I figured that with all that home care, my choppers should have been bright and shiny. But no.  It seems that the over the counter solutions are not quite enough to keep the pearly whites -  um -  pearly white. You have been wondering about those tooth whitening products, have you not? I had been too, especially since my addiction to caffeine means that my choppers, as well rinsed and scrubbed and flossed as they are, also suffer from unsightly staining. Let me tell you this, fellow coffee lovers: Save your money. The drug store packages of whiteners won't take those coffee stains off your teeth. Nope. Sorry. You have to go to the dentist.
 
The Crest web site says that some people won't get any results from their product, but that doesn't really satisfy me. After all, the people at Crest didn't have to spend their morning in the chair with a stranger's hands in their mouths. I'd like them to refund not only the cost of the box of white strips, but the co-pay to my dentist and perhaps the hour and a half of my time that I squandered at the clinic.
 
Plus, my teeth hurt now. They're hypersensitive from the scraping and scrubbing and poking.
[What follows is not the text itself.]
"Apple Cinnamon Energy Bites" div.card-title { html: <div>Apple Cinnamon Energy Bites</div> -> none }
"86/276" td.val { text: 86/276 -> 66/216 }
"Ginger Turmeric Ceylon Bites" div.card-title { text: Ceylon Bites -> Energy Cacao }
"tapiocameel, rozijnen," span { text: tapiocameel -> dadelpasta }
My coffee is too hot and my juice is too cold and my jaw feels a little sore from being stretched open.
 
By the way, I have a method now for dealing with the dentist, it's this: I tell them how absolutely paranoid I am that they are going to hurt me and that my teeth are really very sensitive. It's not entirely true, but I have noticed that if I warn them that I'm the kind of person who might, at any moment, leap out of the chair screaming and start hurling sharp objects in self defense, they treat me really carefully.
 
I survived the cleaning and got a clean bill of health from the dentist. Plus, my smile is all clean and shiny. It's like a renovation in my mouth. It got that way at the dentist's office. My advice to you? Don't bother with the drug store stuff. Take some tranquilizers and go to the dentist. Maybe try not to drink so much coffee first. It really stains your teeth.